Ausgabe

Der Exodus der intellektuellen Elite

Bernd Schuchter

Inhalt

Herbert Lackner: Die Flucht der Dichter und Denker.

Wie Europas Künstler und Wissenschaftler den Nazis entkamen.

Wien: Uebererreuter 2017.

204 Seiten, Euro 22,95 (AT)

ISBN 978-3-8000-7680-2

 

 

Herbert Lackner, jahrelanger Chefredakteur des profil, gelingt in seinem Buch Die Flucht der Dichter und Denker ein sehr persönlicher Zugang zu einem grossen Thema. Auf einem Gartenfest des ehemaligen Bundespräsidenten Heinz Fischer lernte er den Wiener Galeristen John Sailer kennen, der ihm von seiner abenteuerlichen Flucht erzählt, die ihn als Dreijährigen mit seinen Eltern über die Pyrenäen nach Spanien führte, wo sie ein Schiffsticket für die Nea Hellas ergatterten, eines der letzten Schiffe, das direkt New York ansteuerte. Mit John Sailer an Bord waren viele andere, äusserst prominente Flüchtlinge wie Franz und Alma Werfel; Grund genug für Lackner, die Fluchtrouten der Dichter und Denker, die auf den letzten Schiffen nach Amerika den Nazis entkamen, genauer zu recherchieren.

Lackner gelingt ein packendes Porträt einer unheilvollen Zeit, indem er die abenteuerlichen Schicksale von Autoren wie Alfred Döblin oder Lion Feuchtwanger, dem Musiker Robert Stolz oder dem Kabarettisten Karl Farkas nachzeichnet. Sie alle profitieren von einer Initiative der amerikanischen Präsidentengattin Eleanor Roosevelt, die gemeinsam mit dem wohl berühmtesten Exilanten, dem Nobelpreisträger Thomas Mann, das Emergency Rescue Comittee gründete, um verfolgten europäischen Intellektuellen die Flucht in die USA zu ermöglichen. Der Journalist Varian Fry wurde nach Europa geschickt, um die oft haarsträubende und strapaziösen Fluchtwege zu organisieren, Visa zu beschaffen oder einfach Gestrandete mit Geld zu unterstützen.

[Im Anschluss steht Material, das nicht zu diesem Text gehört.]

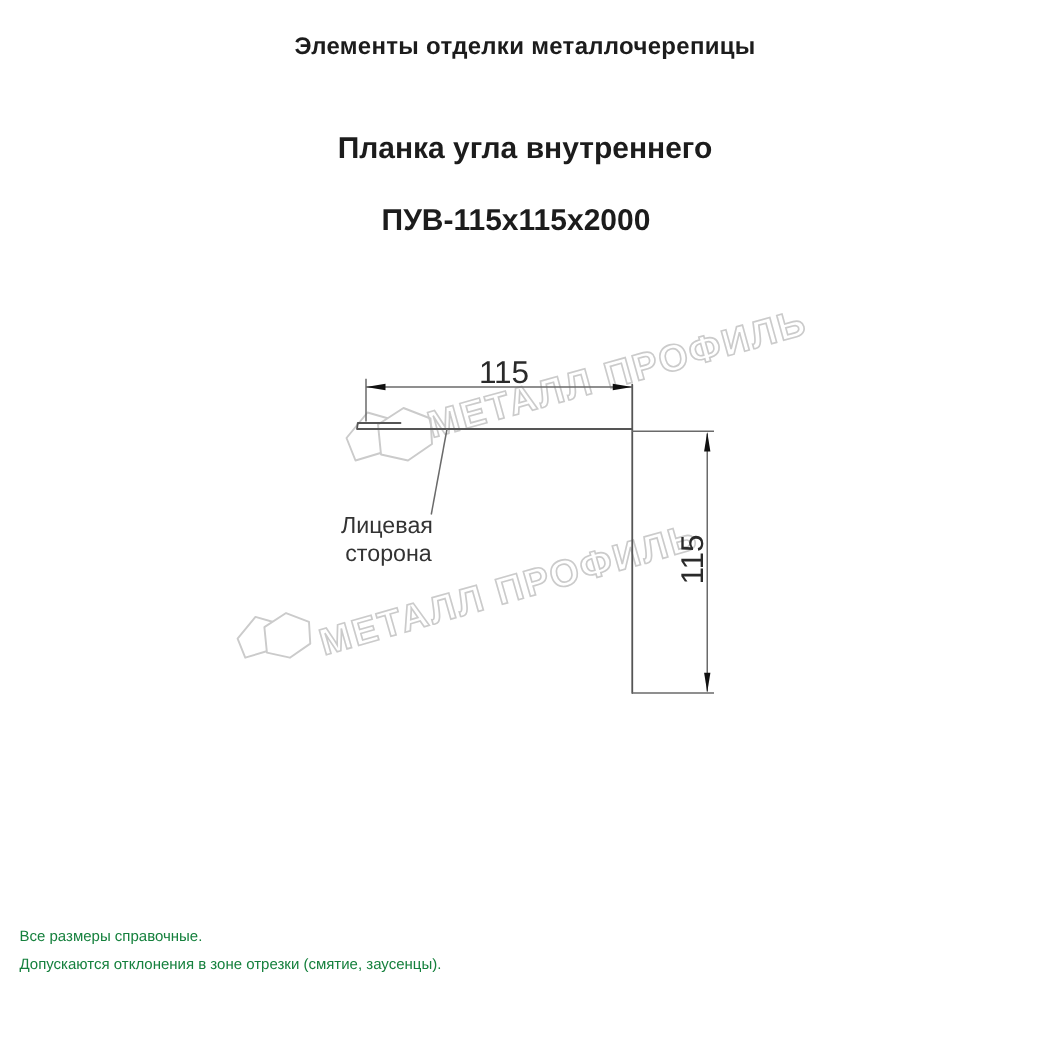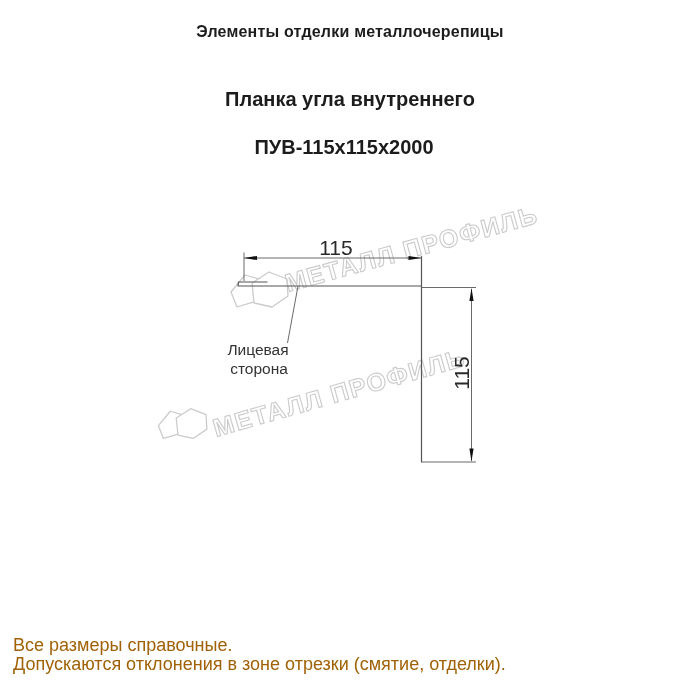"Все размеры справочные." .footer { color: #a16207 -> #15803d; font-size: 18px -> 10px; top: 636px -> 616px }
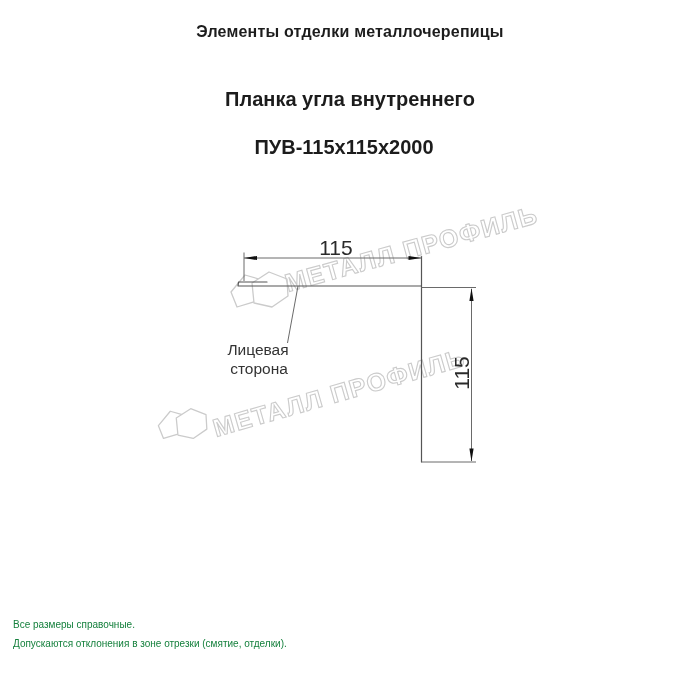"Допускаются отклонения в зоне отрезки" div { text: отделки -> заусенцы }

Durch die Initiative Frys, der nach dem Krieg vergessen wurde, konnte das Emergency Rescue Comittee über 2000 Menschen das Leben retten.

Neben erfolgreichen Fluchtgeschichten wie jene von Golo und Heinrich Mann, André Breton, Marcel Duchamp oder Kurt Wolff erzählt Lackner auch von den gescheiterten Versuchen. Hannah Arendt, die ebenfalls durch die Initiative Varian Frys gerettet wurde, beschreibt bereits in ihrem 1943 erschienenen Essay Wir Flüchtlinge das Schicksal jener, die keinen anderen Ausweg sahen, und sich selbst das Leben nahmen wie etwa Walter Benjamin. Sie greift damit das Tabu des Selbstmords auf, das bis heute zu wenig beachtet wurde.

Herbert Lackner beschreibt aber nicht nur die geglückten oder misslungenen Fluchtversuche berühmter Zeitgenossen, sondern zeichnet auch ein genaues Bild der Stimmung innerhalb der westlichen Gesellschaften, die lange hofften, sich mit Nazi-Deutschland arrangieren zu können. Auch in den USA wie in grossen Teilen von Frankreich war die Haltung gegenüber den Flüchtlingen nicht positiv und politisch nicht opportun. Lackner erzählt von den verschiedenen Anhaltelagern auf französischem Boden, die in vorauseilendem Gerhorsam den neuen Machthabern gegenüber eingerichtet wurden, und er vermittelt auch ein differenziertes Bild aller Flüchtlinge, denn es wurden nicht nur jüdische Bürger verfolgt, sondern auch viele politisch unliebsame Menschen, ehemalige Spanienkämpfer ebenso wie Zeitungsverleger.

Herbert Lackner erklärt in seinem Vorwort auch noch einen anderen Grund, der für ihn Antrieb war, dieses Buch zu schreiben. Die beginnende Flüchtlingsbewegung im Jahr 2015 wies für ihn viele Parallelen zu den Schicksalen jener Verfolgten auf, die seinerzeit vor Hitler flohen. Nicht zuletzt diese klugen Schlussfolgerungen machen dieses Buch hochaktuell und unbedingt lesenswert.